The departments of Transport, Minerals and Energy as well as Environmental Affairs are all supporting the call for the introduction of periodic vehicle testing (PVT) for various reasons.
As part of the lead in petrol phase-out in 2006, the Clean Air Bill made provision for tailpipe emissions testing to be administered by the Department of Transport even though the sponsoring Minister for the legislation came from Environmental Affairs!
Minerals and Energy want to see PVT introduced as they believe that roadworthy vehicles should use less fuel, thus potentially saving the country oil imports.

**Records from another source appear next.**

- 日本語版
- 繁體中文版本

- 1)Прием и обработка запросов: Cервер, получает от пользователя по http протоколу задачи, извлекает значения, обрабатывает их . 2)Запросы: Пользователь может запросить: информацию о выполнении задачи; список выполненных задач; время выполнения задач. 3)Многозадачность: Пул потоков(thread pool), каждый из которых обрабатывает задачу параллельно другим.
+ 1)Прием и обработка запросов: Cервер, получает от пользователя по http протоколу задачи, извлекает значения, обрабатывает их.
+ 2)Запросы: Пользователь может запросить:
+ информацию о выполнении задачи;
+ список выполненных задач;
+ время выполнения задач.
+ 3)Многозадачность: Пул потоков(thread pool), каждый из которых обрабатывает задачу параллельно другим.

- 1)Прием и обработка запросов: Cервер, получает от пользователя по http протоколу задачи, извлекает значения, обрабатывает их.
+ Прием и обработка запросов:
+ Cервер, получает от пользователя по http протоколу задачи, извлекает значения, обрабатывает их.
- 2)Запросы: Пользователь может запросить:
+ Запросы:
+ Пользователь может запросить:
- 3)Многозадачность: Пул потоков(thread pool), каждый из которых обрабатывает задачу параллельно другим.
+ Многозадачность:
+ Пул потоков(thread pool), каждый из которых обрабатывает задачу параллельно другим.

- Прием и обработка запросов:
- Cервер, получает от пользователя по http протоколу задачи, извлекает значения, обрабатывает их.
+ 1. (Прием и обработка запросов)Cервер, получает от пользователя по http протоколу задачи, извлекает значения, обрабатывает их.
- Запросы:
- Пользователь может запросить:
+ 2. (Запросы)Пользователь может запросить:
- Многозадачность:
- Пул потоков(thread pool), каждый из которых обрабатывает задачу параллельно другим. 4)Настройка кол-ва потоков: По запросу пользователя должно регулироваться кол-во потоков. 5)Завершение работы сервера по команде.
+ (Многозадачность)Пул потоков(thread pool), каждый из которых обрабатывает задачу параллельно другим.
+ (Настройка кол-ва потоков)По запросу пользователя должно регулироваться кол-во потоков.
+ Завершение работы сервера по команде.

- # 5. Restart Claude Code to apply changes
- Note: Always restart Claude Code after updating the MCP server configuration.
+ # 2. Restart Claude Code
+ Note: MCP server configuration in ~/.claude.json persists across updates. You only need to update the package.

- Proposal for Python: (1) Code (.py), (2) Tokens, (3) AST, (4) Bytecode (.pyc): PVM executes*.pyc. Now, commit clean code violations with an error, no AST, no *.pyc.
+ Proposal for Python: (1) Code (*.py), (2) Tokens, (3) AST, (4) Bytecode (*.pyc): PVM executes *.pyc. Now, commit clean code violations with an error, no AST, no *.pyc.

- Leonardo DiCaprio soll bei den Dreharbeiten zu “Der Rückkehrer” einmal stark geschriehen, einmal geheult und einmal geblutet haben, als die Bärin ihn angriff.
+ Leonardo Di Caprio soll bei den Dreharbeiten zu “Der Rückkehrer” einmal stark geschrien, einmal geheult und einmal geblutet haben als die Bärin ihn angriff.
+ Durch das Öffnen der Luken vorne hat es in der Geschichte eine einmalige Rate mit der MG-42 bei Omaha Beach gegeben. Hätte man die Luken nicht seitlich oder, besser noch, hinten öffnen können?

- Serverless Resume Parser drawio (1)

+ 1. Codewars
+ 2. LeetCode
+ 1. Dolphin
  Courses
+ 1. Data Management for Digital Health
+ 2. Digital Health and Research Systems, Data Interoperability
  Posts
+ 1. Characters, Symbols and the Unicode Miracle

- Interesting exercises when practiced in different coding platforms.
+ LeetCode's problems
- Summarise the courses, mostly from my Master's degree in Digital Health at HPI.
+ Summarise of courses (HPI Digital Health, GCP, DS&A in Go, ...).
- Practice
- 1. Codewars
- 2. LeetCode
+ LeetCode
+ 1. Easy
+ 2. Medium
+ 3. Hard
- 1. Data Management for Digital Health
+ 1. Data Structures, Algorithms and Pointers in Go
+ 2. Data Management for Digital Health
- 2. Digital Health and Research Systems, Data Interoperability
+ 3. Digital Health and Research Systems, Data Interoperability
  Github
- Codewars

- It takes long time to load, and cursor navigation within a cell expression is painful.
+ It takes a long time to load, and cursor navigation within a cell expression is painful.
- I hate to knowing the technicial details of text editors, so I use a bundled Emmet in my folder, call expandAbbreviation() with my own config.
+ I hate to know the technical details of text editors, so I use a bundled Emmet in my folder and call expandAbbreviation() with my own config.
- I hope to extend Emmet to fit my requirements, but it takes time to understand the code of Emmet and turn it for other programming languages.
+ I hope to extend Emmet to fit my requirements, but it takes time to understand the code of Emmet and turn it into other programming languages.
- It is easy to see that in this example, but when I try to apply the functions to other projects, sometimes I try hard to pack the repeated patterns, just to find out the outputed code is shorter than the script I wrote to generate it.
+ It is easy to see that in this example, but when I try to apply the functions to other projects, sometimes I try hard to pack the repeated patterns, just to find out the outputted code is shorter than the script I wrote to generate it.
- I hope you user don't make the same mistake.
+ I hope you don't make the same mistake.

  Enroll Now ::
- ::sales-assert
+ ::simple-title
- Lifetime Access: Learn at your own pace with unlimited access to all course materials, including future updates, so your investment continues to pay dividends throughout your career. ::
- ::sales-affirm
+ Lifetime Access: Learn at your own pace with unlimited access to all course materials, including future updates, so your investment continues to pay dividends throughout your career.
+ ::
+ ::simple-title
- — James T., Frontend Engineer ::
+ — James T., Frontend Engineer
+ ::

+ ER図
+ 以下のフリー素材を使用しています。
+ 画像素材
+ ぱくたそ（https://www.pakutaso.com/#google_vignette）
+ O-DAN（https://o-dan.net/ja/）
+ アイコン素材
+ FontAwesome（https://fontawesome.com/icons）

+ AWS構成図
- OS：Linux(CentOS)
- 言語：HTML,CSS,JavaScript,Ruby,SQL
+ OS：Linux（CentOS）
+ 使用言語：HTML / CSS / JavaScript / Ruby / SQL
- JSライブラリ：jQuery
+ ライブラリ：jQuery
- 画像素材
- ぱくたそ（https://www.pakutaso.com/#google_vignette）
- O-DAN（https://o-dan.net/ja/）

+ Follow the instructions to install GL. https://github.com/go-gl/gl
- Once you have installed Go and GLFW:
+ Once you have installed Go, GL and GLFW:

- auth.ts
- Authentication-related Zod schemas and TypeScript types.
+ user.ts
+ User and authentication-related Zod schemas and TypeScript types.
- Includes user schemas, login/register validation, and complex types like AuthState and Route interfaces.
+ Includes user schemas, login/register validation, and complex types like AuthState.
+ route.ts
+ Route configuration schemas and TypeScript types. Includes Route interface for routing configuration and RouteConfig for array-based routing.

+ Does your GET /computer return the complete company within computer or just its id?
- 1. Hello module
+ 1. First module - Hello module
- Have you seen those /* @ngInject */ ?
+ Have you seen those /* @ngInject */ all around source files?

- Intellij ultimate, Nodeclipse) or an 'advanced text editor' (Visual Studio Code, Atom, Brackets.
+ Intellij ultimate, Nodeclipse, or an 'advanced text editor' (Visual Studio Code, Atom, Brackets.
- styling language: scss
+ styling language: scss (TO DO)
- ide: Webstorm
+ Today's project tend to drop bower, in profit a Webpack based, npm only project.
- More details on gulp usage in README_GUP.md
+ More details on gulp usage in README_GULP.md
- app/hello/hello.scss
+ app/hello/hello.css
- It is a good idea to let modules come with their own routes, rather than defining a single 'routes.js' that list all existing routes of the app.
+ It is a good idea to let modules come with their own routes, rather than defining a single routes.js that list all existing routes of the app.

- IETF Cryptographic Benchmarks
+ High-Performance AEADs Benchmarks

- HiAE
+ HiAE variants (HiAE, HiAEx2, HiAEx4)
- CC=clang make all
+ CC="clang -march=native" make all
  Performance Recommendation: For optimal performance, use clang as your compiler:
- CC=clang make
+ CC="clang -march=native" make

The Department of Transport wants PVT as they see the benefits of roadworthy vehicles in terms of road safety benefits – up to 9% of crashes can be attributed to unroadworthiness.
So what is the plan?
It looks as though the Department of Transport is finally driving the process to legislate PVT. The current thinking is to apply this to all vehicles ten years or older and reduce the “qualifying age” annually until South African vehicle testing stations reach saturation point in terms of capacity. We expect the limit to be reached at six year old vehicles bearing in mind that all “public vehicles” – trucks, buses and minibus taxis have to be tested at least once a year.
The AA’s main concern is the cost factor to the vehicle owner and the validity of the PVT certificate – the current debate is deciding whether it be valid for 12 or 24 months.